Reconstruction of the Trans-Siberian Railway has not been completed. The capacity of the main regional trunk, as well as the capacity of the ports with which it ends, does not correspond to the new tasks. The latter is especially evident when comparing the port capacities of the Russian Far East and China or Korea. Our neighbors are not in a hurry to invest in infrastructure projects in the Far Eastern region. With their own forces such things are done not for a year, not for ten years, but for generations.
Moreover, this process is directly related to the development of the region. Yes, steel rails and pipelines should cross the Far East. Yes, new mooring walls and warehouses, all necessary port infrastructure will be built here. Yes, new tasks and new construction enterprises, new management structures, new energy needs and many other structures, where the inhabitants of the region will work, should arise under the new tasks and new volumes of the commodity flow.
Should, but do not arise. Even such a large-scale project as ESPO, according to Transneft, gives, say, the Khabarovsk Territory less than two thousand jobs. At the same time, construction is not an eternal process. Accordingly, the jobs are temporary. Commodity flows, on the other hand, do not want to increase to the extent that tens and hundreds of thousands of Far Easterners begin to work on serving them. Yes, and still not a hundred thousand people live here, but more than six million. In these cases, smart and serious people start talking about multi-effects. That is, that the money invested in the region, new jobs with high wages will give impetus to intraregional consumption, stimulating new economic activity, etc.
But the trouble is that the enterprises, managements and firms that have worked or worked until recently to turn the Far East into a World territory of transit trade, in most cases, have an indirect relationship to the region. Their head offices are outside the region. In the same place they pay most of the taxes. To work in the region, they usually bring contracted foreign workers who leave after the contract is over.

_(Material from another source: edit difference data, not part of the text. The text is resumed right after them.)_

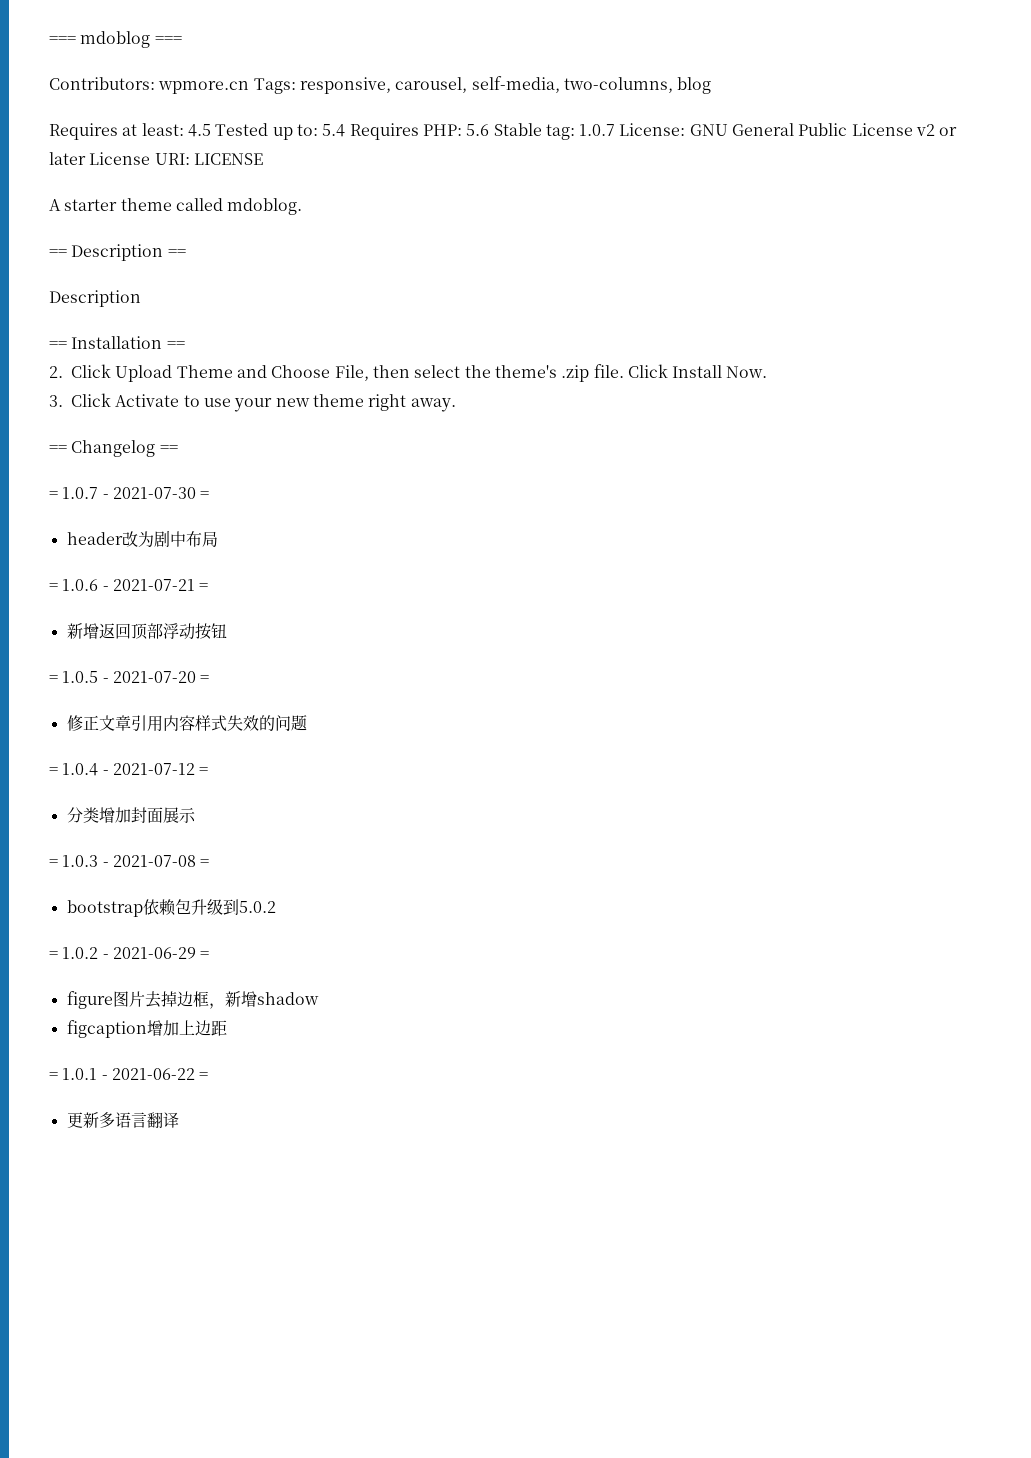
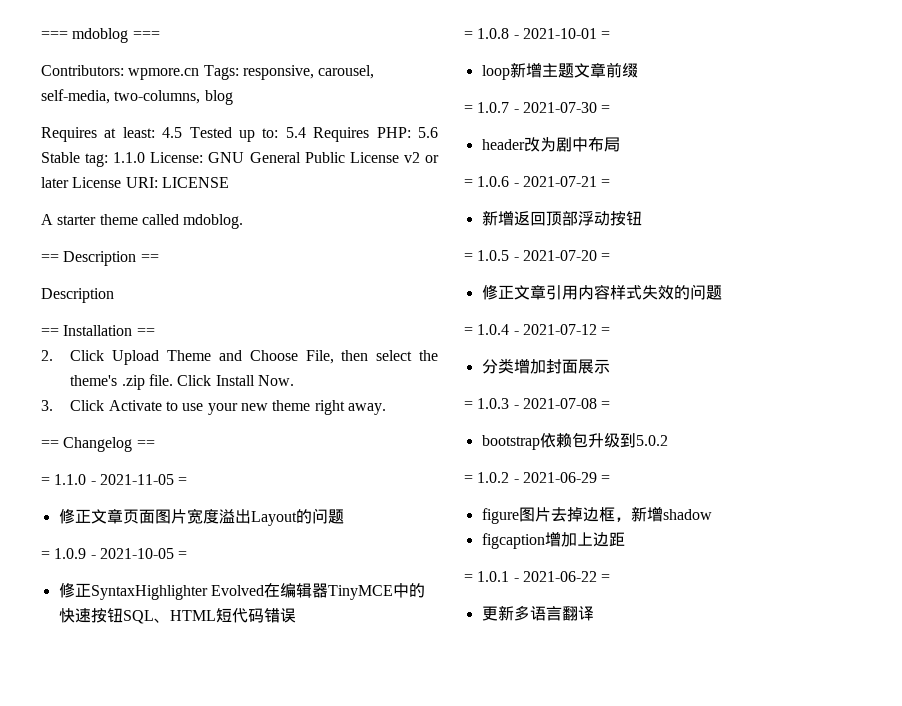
- Requires at least: 4.5 Tested up to: 5.4 Requires PHP: 5.6 Stable tag: 1.0.7 License: GNU General Public License v2 or later License URI: LICENSE
+ Requires at least: 4.5 Tested up to: 5.4 Requires PHP: 5.6 Stable tag: 1.1.0 License: GNU General Public License v2 or later License URI: LICENSE
+ = 1.1.0 - 2021-11-05 =
+ 修正文章页面图片宽度溢出Layout的问题
+ = 1.0.9 - 2021-10-05 =
+ 修正SyntaxHighlighter Evolved在编辑器TinyMCE中的快速按钮SQL、HTML短代码错误
+ = 1.0.8 - 2021-10-01 =
+ loop新增主题文章前缀

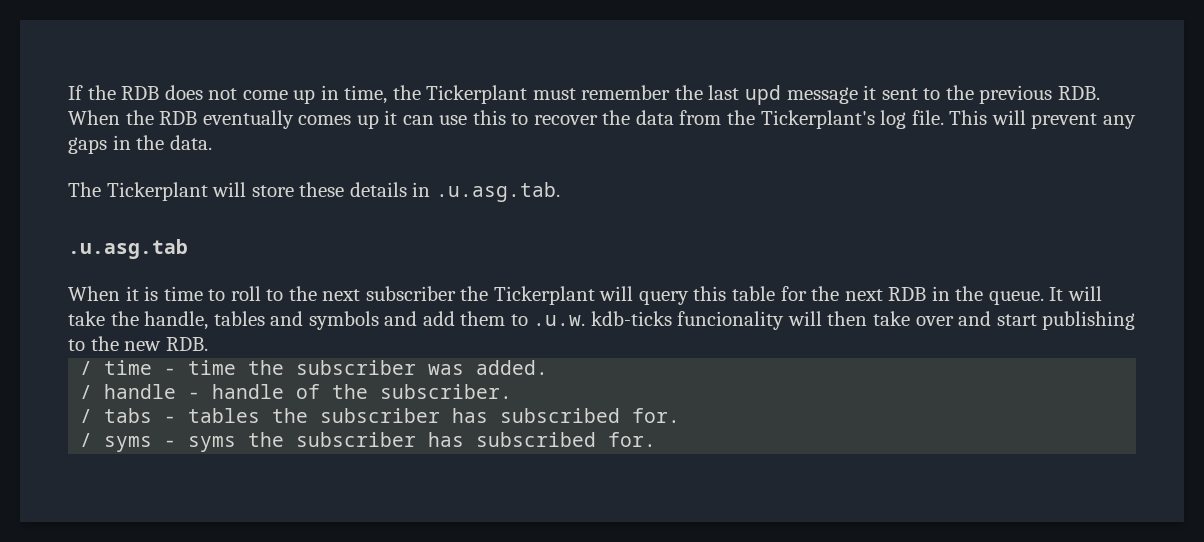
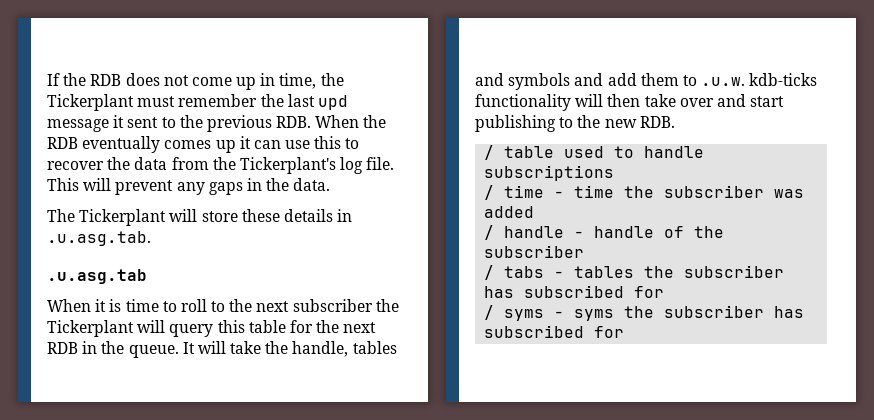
- It will take the handle, tables and symbols and add them to .u.w. kdb-ticks funcionality will then take over and start publishing to the new RDB.
+ It will take the handle, tables and symbols and add them to .u.w. kdb-ticks functionality will then take over and start publishing to the new RDB.
+ / table used to handle subscriptions
- / time - time the subscriber was added.
+ / time - time the subscriber was added
- / handle - handle of the subscriber.
+ / handle - handle of the subscriber
- / tabs - tables the subscriber has subscribed for.
+ / tabs - tables the subscriber has subscribed for
- / syms - syms the subscriber has subscribed for.
+ / syms - syms the subscriber has subscribed for

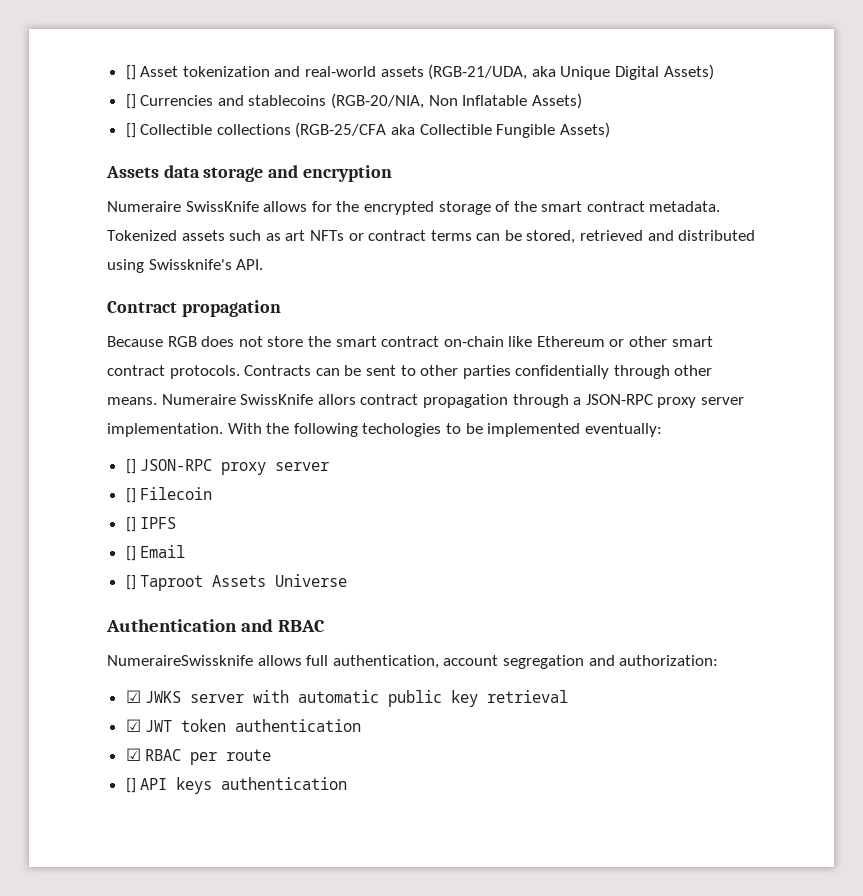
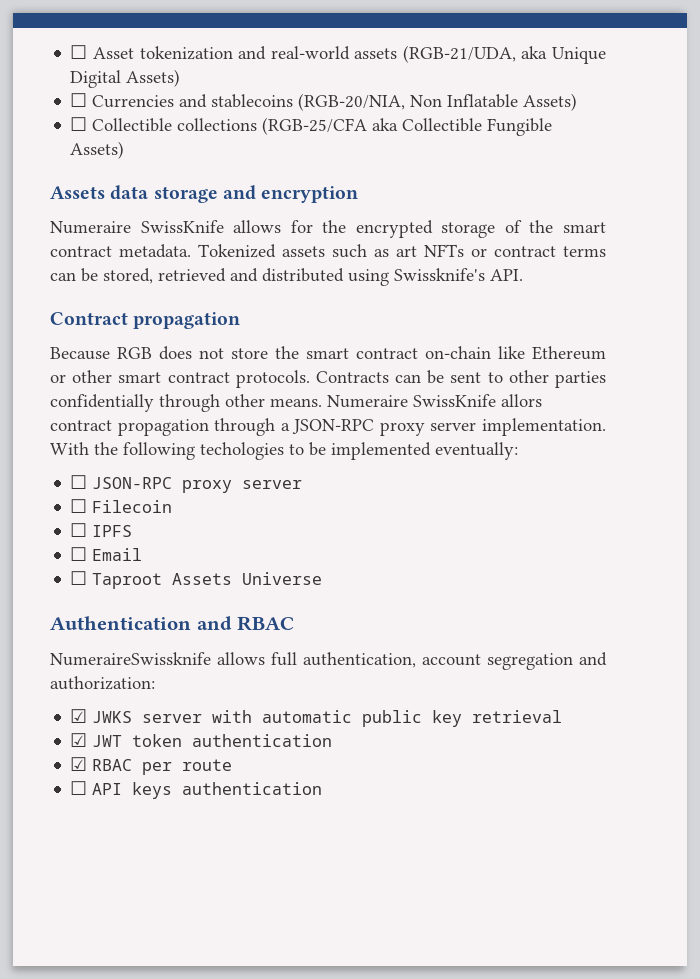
- [] Asset tokenization and real-world assets (RGB-21/UDA, aka Unique Digital Assets)
+ ☐ Asset tokenization and real-world assets (RGB-21/UDA, aka Unique Digital Assets)
- [] Currencies and stablecoins (RGB-20/NIA, Non Inflatable Assets)
+ ☐ Currencies and stablecoins (RGB-20/NIA, Non Inflatable Assets)
- [] Collectible collections (RGB-25/CFA aka Collectible Fungible Assets)
+ ☐ Collectible collections (RGB-25/CFA aka Collectible Fungible Assets)
- [] JSON-RPC proxy server
+ ☐ JSON-RPC proxy server
- [] Filecoin
+ ☐ Filecoin
- [] IPFS
+ ☐ IPFS
- [] Email
+ ☐ Email
- [] Taproot Assets Universe
+ ☐ Taproot Assets Universe
- [] API keys authentication
+ ☐ API keys authentication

Of course, these workers also eat something, drink, dress, leave some part of their salary in the region. But the multi-effects in this variant appear rather weak.
For the rest of the millions of Far Easterners, there is an “active social policy”, ie. payment of money regardless of how much is needed what the person is doing. At the same time, the future of this person is rigidly connected with whether there will be a state order for his enterprise, whether his organization will receive a subsidy, whether his position will not be "reduced" during the next optimization period. Today, when large projects are gradually phased out, all these jobs, both within the framework of projects and within the framework of "social policy", are in limbo. That is why a great confusion in the minds began in the region, gradually developing into a movement to the south and west.
Does this mean that the image itself was wrong? Not at all. Trading has always been a profitable thing. Only in order that this image of the future could become the driving force of the improvement of the region and its inhabitants, it is probably worth giving the opportunity to realize it to the Far Easterners themselves. Not as fast as we would like. Not to the important date, to which the construction of everything and everyone in the Far East has traditionally been completed. But - for centuries. After all, they will build for themselves. It is also likely to understand that in order for life here, in the Far East to become richer, more diverse, a single transit is not enough. This is embodied in the second image of the future - a natural pantry or resource region. About him will be our The following essay.